● Your task
Once you find the line with "ASR Abgasklappensteuerung RX1" in the data that follows, repeat it and every line after it exactly, through the line with "shipping: 0.00 -> 64.99".

● Data under study
━━━━━━━━
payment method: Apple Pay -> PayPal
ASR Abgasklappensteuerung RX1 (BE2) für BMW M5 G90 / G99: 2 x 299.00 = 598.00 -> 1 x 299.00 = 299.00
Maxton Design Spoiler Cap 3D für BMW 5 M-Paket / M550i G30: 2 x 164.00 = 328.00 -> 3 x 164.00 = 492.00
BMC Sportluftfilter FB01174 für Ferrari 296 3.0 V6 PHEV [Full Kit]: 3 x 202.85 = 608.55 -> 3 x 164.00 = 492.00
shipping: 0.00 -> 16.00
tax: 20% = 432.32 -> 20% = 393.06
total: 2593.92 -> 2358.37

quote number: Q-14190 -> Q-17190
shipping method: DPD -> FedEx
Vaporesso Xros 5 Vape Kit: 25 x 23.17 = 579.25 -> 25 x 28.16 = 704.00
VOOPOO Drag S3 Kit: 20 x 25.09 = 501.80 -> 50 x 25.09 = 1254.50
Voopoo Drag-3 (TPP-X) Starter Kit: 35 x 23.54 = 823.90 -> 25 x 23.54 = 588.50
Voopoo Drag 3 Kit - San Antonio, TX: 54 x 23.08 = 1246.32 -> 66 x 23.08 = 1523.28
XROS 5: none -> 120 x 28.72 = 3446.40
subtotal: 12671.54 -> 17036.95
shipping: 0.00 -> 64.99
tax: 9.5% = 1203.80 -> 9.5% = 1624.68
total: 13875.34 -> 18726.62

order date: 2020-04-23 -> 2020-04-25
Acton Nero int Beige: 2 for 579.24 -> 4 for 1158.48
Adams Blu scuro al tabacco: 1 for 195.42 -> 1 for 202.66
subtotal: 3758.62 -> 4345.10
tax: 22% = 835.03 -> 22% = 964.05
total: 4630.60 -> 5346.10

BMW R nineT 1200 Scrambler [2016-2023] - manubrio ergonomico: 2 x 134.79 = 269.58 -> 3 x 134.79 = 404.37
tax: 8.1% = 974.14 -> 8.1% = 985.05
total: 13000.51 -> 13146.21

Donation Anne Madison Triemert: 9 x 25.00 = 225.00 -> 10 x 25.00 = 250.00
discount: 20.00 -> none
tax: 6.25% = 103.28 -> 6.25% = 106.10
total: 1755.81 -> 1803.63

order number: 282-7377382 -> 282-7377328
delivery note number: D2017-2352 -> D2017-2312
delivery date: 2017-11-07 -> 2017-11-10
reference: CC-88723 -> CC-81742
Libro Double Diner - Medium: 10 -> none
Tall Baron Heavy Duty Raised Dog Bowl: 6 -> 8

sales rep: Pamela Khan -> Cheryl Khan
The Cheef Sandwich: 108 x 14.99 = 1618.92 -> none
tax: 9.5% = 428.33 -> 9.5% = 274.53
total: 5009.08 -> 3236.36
━━━━━━━━
● Result
ASR Abgasklappensteuerung RX1 (BE2) für BMW M5 G90 / G99: 2 x 299.00 = 598.00 -> 1 x 299.00 = 299.00
Maxton Design Spoiler Cap 3D für BMW 5 M-Paket / M550i G30: 2 x 164.00 = 328.00 -> 3 x 164.00 = 492.00
BMC Sportluftfilter FB01174 für Ferrari 296 3.0 V6 PHEV [Full Kit]: 3 x 202.85 = 608.55 -> 3 x 164.00 = 492.00
shipping: 0.00 -> 16.00
tax: 20% = 432.32 -> 20% = 393.06
total: 2593.92 -> 2358.37

quote number: Q-14190 -> Q-17190
shipping method: DPD -> FedEx
Vaporesso Xros 5 Vape Kit: 25 x 23.17 = 579.25 -> 25 x 28.16 = 704.00
VOOPOO Drag S3 Kit: 20 x 25.09 = 501.80 -> 50 x 25.09 = 1254.50
Voopoo Drag-3 (TPP-X) Starter Kit: 35 x 23.54 = 823.90 -> 25 x 23.54 = 588.50
Voopoo Drag 3 Kit - San Antonio, TX: 54 x 23.08 = 1246.32 -> 66 x 23.08 = 1523.28
XROS 5: none -> 120 x 28.72 = 3446.40
subtotal: 12671.54 -> 17036.95
shipping: 0.00 -> 64.99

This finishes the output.